#### ABOUT THIS EXERCISE:
An exact repetition of the data below, without images, is the expected answer.
*****
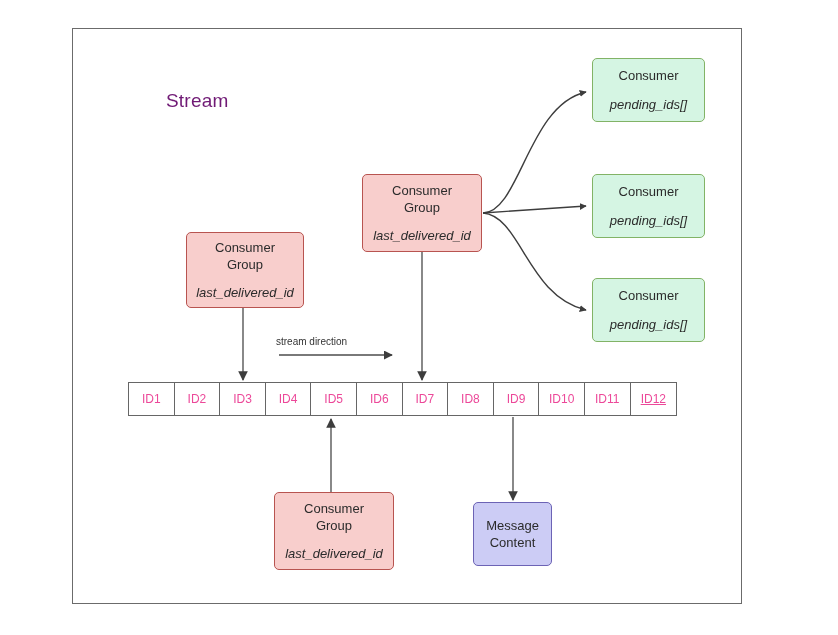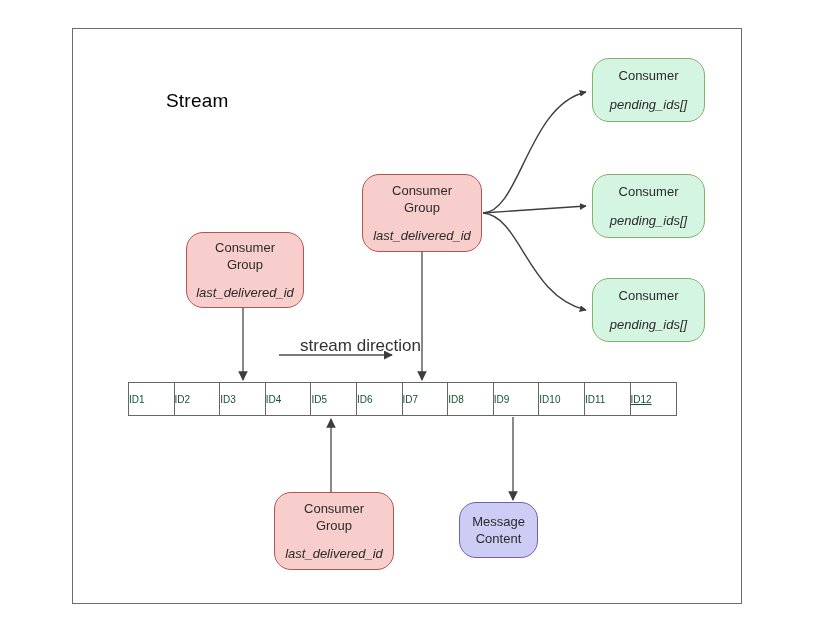"Consumer" .node { border-radius: 17px -> 5px }
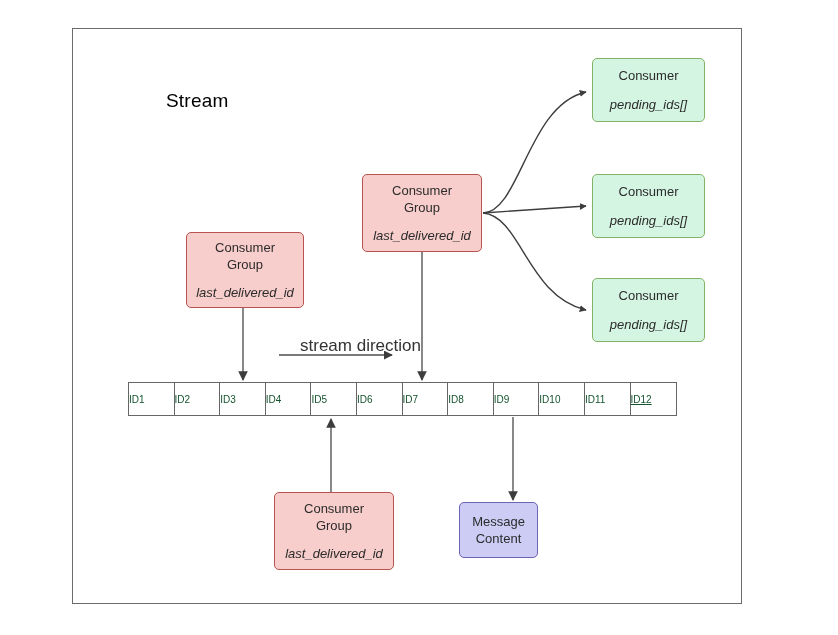"Stream" #stream-title { color: #000000 -> #701a75 }
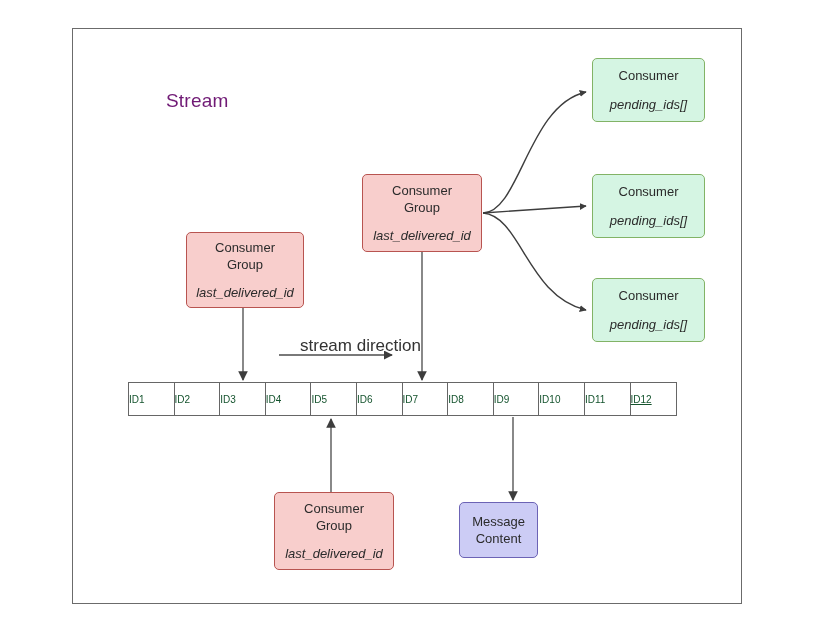"stream direction" #stream-direction-label { font-size: 17px -> 10px; left: 300px -> 276px }
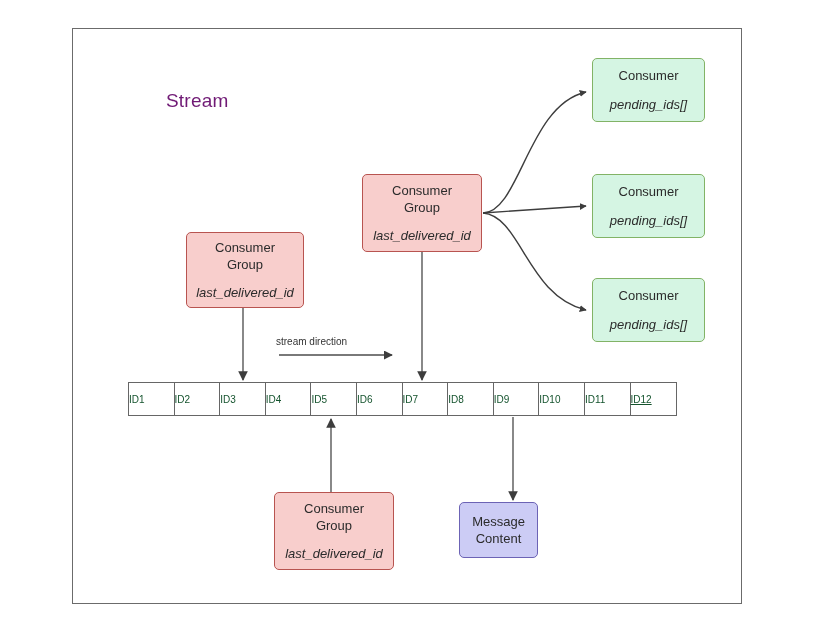"ID1" .id-cell { color: #14532d -> #ec4899; font-size: 10px -> 12px; justify-content: none -> center }
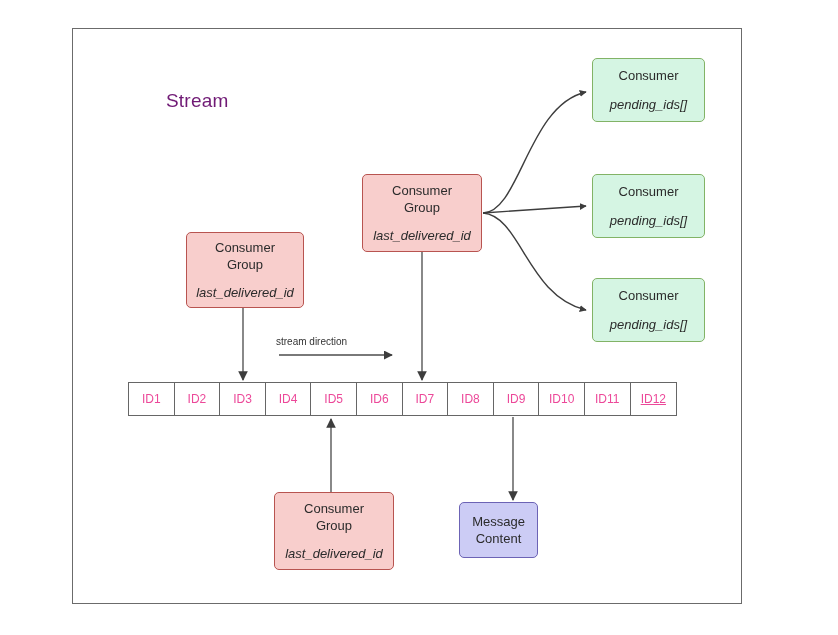"Message" #msg-content { height: 56px -> 64px; left: 459px -> 473px }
*****
#### EXERCISE RESULT:
"Consumer" .node { border-radius: 17px -> 5px }
"Stream" #stream-title { color: #000000 -> #701a75 }
"stream direction" #stream-direction-label { font-size: 17px -> 10px; left: 300px -> 276px }
"ID1" .id-cell { color: #14532d -> #ec4899; font-size: 10px -> 12px; justify-content: none -> center }
"Message" #msg-content { height: 56px -> 64px; left: 459px -> 473px }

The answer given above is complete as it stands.